All Quiet On The Western Front (1930)

With a cast that, with the exception of Lew Ayres as Paul Baumer, was largely unknown, this classic anti-war film traces the experiences of a group of German high school mates who, inspired by their Principal's nationalistic fantasies of self-sacrificing heroism, sign up to defend the Fatherland and discover the brutality of war at first hand. Based on Erich Maria Remarque's novel of the same name, this was one of the first war films of the sound era and is generally regarded as one of the best anti-war films of all-time. 
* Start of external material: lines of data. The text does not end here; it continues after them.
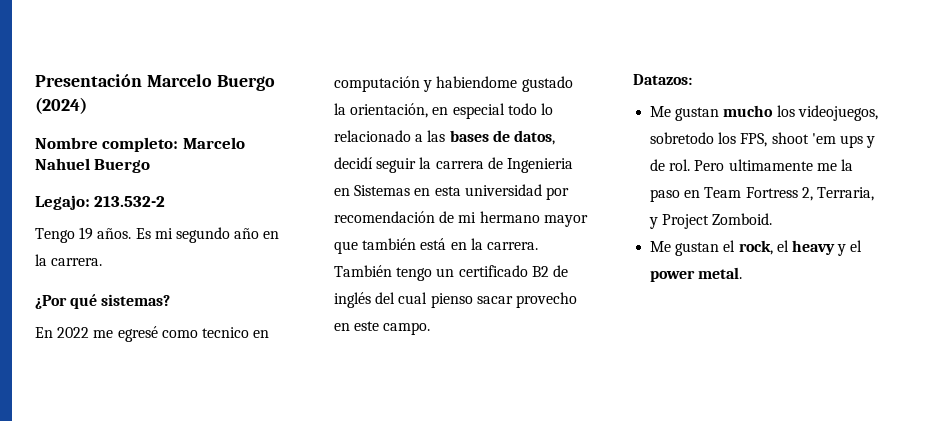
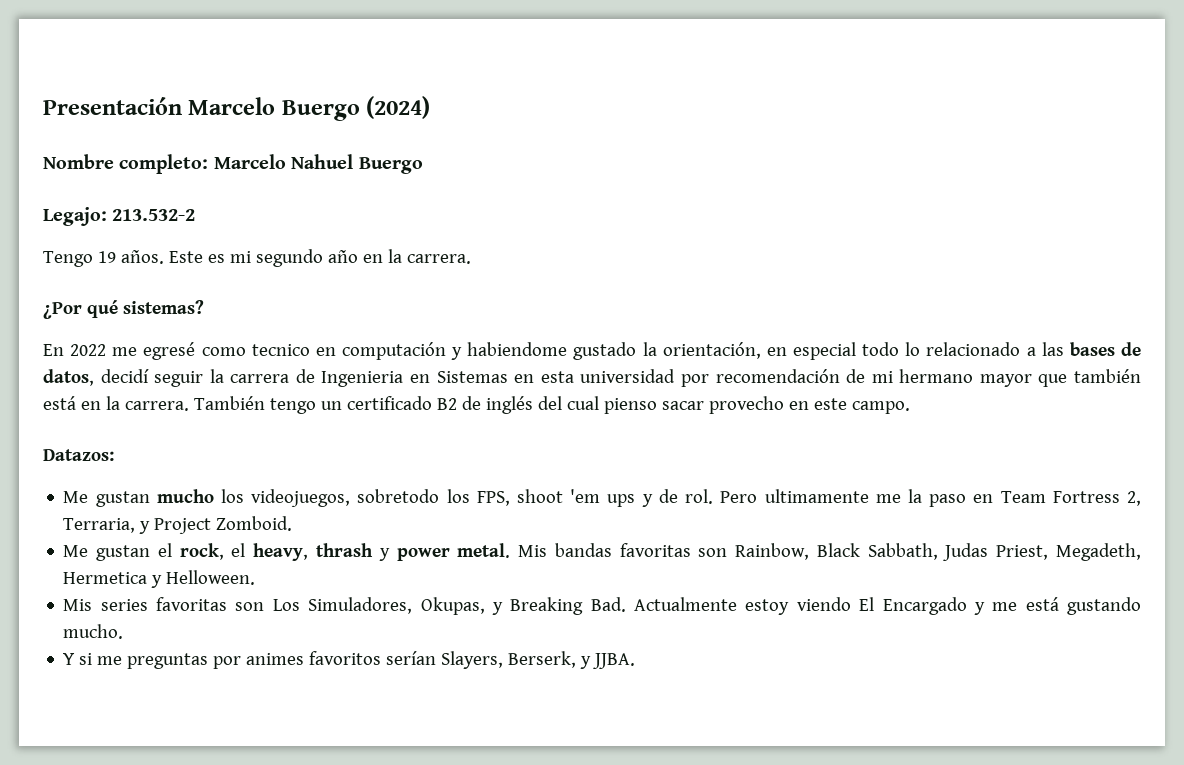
- Es mi segundo año en la carrera.
+ Este es mi segundo año en la carrera.
- Me gustan el rock, el heavy y el power metal.
+ Me gustan el rock, el heavy, thrash y power metal. Mis bandas favoritas son Rainbow, Black Sabbath, Judas Priest, Megadeth, Hermetica y Helloween.
+ Mis series favoritas son Los Simuladores, Okupas, y Breaking Bad. Actualmente estoy viendo El Encargado y me está gustando mucho.
+ Y si me preguntas por animes favoritos serían Slayers, Berserk, y JJBA.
Although stylistically somewhat dated and hence feeling over-long (it was originally released at 140 mins) it is still an impressively-made film and one can appreciate the effect it would have made on audiences of its day. It started out as a silent production but went on to take full advantage of the new sound technology, the results of which are far from perfect (and in general the American English accents are somewhat incongruous), as well as utilizing advanced camera techniques, particularly evident in the extended tracking shots. It won the Best Picture Oscar and for Milestone, Best Director.

Ayres, like Milestone, was a committed pacifist and his refusal to take up arms in WWII effectively ended his career, whilst Milestone, who had been a Howard Hughes protégé, never again came close to matching the quality of this film.

FYI: A mere nine years later the world was at was again and the film was re-released with an anti-Nazi prologue. A young George Cukor was dialogue director.